At a campaign fundraiser in New York City in March this year, Obama, the first black American to occupy the White House, cast his candidacy for re-election in historical terms.
And in doing so, he drew an implicit comparison between his aspirations and the achievements of the iconic independence leaders in South Africa and India.
"The civil rights movement was hard. Winning the vote for women was hard. Making sure that workers had some basic protections was hard," Obama had said.
"Around the world, Gandhi, Nelson Mandela, what they did was hard. It takes time. It takes more than a single term. It takes more than a single president. It takes more than a single individual," he said while talking about how difficult it is to bring about 'change' in politics.
Obama went on to say that citizens needed to "keep believing" and fighting for those beliefs.
The fundraiser speech at New York likening himself to Gandhi and Mandela was described by media as extraordinary. But questions were asked whether the comparison was a "delusion of grandeur."
Obama in his speeches has often said that Gandhi has inspired Americans and African Americans, including Dr Martin Luther King. During a school interaction in the US, Obama had said once that if it were possible, he would have loved to have dinner with Mahatma Gandhi.
Obama had also invoked Gandhi in his speech at the annual session of the UN General Assembly in New York in September this year when he said that the controversial 'anti-Islam film' was no excuse for attack on US.
Obama, who is a self-confessed hero of Gandhi, had invoked the Indian freedom leader's words in his UNGA address as he remembered US Ambassador to Libya who was killed in violent protests that erupted in the aftermath of the anti-Islam film, saying the "crude and disgusting" video was no excuse for an "attack on America".
Obama took the opportunity to explain that tolerance is at the core of American democracy and freedom.
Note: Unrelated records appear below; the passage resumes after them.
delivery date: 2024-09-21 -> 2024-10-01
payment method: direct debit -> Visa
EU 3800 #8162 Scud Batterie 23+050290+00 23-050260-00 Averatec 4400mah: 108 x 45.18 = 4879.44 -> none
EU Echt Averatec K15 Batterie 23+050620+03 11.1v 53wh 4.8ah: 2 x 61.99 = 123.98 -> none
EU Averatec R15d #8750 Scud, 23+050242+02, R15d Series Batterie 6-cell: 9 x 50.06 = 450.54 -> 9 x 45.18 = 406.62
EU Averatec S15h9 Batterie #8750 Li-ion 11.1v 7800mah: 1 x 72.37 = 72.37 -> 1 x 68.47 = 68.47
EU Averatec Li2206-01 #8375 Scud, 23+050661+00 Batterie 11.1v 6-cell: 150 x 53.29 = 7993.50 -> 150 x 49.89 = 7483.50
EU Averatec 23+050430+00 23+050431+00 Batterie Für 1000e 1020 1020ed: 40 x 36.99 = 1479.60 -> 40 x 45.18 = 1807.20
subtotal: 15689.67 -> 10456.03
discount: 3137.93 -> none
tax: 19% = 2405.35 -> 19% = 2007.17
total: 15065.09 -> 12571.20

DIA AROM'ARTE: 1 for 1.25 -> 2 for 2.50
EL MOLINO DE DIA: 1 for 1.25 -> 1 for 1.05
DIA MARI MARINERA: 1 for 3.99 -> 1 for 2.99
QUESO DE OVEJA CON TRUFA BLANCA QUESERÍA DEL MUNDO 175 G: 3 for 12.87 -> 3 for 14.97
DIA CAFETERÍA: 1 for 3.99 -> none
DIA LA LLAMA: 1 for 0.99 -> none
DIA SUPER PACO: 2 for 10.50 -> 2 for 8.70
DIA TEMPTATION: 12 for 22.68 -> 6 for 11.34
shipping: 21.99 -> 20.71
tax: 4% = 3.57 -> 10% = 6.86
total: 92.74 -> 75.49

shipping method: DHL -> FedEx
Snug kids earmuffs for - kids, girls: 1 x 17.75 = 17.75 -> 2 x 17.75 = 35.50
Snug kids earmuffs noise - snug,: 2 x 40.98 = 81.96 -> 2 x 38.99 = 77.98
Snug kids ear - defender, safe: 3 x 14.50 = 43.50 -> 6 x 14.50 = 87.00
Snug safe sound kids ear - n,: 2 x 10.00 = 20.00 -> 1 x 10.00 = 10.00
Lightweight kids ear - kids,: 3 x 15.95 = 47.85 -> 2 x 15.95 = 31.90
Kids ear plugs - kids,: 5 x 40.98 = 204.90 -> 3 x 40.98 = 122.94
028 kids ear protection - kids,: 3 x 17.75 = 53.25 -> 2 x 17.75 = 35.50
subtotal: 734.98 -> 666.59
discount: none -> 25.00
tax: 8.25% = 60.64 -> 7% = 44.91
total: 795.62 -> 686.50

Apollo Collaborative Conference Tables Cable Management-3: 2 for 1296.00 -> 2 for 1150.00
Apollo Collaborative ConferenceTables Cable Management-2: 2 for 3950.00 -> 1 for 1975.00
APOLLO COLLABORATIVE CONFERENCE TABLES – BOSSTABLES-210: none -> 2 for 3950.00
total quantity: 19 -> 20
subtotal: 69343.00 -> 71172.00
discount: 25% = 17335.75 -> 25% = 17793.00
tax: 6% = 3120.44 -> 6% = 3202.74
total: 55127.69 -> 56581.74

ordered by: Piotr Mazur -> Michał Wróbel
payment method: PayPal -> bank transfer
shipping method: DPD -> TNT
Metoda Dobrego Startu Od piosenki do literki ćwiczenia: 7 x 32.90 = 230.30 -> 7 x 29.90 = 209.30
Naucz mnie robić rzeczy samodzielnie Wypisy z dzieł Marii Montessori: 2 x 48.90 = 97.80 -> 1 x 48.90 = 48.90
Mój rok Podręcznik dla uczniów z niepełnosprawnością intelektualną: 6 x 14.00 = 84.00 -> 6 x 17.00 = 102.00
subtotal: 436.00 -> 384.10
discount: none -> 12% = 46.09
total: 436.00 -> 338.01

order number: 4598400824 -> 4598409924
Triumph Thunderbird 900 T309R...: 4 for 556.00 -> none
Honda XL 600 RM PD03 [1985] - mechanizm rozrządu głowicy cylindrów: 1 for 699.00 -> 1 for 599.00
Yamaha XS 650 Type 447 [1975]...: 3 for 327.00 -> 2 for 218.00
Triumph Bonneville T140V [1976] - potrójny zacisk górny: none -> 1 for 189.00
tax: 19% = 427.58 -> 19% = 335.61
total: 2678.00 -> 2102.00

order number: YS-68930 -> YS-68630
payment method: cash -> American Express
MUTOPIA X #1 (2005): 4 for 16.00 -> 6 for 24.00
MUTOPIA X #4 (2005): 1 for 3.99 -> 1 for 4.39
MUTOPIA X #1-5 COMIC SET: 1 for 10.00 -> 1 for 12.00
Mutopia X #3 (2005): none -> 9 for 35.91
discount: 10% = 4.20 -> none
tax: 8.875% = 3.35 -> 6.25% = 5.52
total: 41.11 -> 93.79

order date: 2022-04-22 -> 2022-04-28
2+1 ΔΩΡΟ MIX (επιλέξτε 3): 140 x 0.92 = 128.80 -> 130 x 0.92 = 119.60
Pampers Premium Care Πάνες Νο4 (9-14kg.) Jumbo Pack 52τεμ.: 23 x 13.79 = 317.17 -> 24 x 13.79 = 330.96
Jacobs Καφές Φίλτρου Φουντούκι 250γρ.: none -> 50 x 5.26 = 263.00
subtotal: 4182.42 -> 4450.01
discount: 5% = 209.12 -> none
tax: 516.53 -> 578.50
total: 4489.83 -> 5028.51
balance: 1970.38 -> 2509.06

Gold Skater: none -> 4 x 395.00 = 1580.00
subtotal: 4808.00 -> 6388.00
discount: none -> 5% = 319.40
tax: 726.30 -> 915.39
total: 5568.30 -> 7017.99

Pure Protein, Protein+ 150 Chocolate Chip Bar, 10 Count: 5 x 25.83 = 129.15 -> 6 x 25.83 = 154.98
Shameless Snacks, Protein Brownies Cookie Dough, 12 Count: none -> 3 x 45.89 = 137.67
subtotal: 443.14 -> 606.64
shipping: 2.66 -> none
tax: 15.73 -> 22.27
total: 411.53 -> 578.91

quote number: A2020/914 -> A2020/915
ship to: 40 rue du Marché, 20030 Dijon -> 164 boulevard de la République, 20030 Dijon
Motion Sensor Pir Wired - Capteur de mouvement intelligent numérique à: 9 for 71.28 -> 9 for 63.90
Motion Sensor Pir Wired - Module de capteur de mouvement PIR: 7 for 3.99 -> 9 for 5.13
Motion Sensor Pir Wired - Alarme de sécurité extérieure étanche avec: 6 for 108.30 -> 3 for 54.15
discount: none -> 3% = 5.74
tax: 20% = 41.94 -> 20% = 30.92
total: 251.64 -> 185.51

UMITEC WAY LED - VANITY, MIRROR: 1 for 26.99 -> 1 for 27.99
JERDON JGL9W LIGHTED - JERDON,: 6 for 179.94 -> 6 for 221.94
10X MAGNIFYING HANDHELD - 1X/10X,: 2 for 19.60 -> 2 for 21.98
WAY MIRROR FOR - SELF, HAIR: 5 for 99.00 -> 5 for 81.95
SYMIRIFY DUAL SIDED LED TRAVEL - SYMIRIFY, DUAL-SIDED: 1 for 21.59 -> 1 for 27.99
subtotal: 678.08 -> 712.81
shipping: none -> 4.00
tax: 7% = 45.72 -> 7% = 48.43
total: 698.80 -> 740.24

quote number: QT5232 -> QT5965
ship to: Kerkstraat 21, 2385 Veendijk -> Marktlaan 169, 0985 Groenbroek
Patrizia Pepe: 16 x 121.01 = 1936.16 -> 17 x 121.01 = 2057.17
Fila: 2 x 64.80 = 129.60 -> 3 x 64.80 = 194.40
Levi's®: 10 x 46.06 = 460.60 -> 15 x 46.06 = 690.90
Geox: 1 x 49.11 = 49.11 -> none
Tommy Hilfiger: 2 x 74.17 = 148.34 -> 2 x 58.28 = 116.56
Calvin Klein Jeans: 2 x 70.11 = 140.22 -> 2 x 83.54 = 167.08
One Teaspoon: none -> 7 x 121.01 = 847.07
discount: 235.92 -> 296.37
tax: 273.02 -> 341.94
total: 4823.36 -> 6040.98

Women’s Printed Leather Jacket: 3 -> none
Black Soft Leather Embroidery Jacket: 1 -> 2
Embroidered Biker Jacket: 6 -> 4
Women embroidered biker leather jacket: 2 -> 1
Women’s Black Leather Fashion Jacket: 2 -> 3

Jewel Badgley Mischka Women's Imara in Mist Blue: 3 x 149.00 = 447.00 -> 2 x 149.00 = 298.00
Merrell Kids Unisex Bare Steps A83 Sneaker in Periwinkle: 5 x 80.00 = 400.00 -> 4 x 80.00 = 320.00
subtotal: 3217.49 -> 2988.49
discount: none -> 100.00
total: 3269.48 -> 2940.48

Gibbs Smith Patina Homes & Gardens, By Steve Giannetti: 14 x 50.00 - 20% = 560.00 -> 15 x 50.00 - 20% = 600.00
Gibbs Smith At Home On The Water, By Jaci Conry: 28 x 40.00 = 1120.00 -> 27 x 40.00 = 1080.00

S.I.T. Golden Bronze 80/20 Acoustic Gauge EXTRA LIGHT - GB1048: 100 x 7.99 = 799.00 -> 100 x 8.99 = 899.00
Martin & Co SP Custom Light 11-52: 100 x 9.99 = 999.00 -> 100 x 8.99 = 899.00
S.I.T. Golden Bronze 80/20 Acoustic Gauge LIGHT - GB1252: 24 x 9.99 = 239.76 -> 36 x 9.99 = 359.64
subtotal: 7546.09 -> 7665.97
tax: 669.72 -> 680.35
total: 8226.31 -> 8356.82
He opened his address by honouring slain Ambassador Chris Stevens, "Today, we must affirm that our future will be determined by people like Chris Stevens, and not by his killers. Today, we must declare that this violence and intolerance has no place among our United Nations."
"It is time to heed the words of Gandhi: 'Intolerance is itself a form of violence and an obstacle to the growth of a true democratic spirit.'" he had said.
After visiting the house of Mahatma Gandhi in Mumbai in November in 2010, Obama had hailed the Father of the Nation as "a hero not just to India but to the world".
Obama had always looked to Gandhi for inspiration. The President in his speeches has often cited Gandhi has having a major influence on him.
"I am filled with hope and inspiration as I have the privilege to view this testament to Gandhi's life. He is a hero not just to India but to the world," Obama, who was struck with awe, wrote in the visitor's book at the Mani Bhavan here with a cupboard teetering with books of the Mahatma in the background.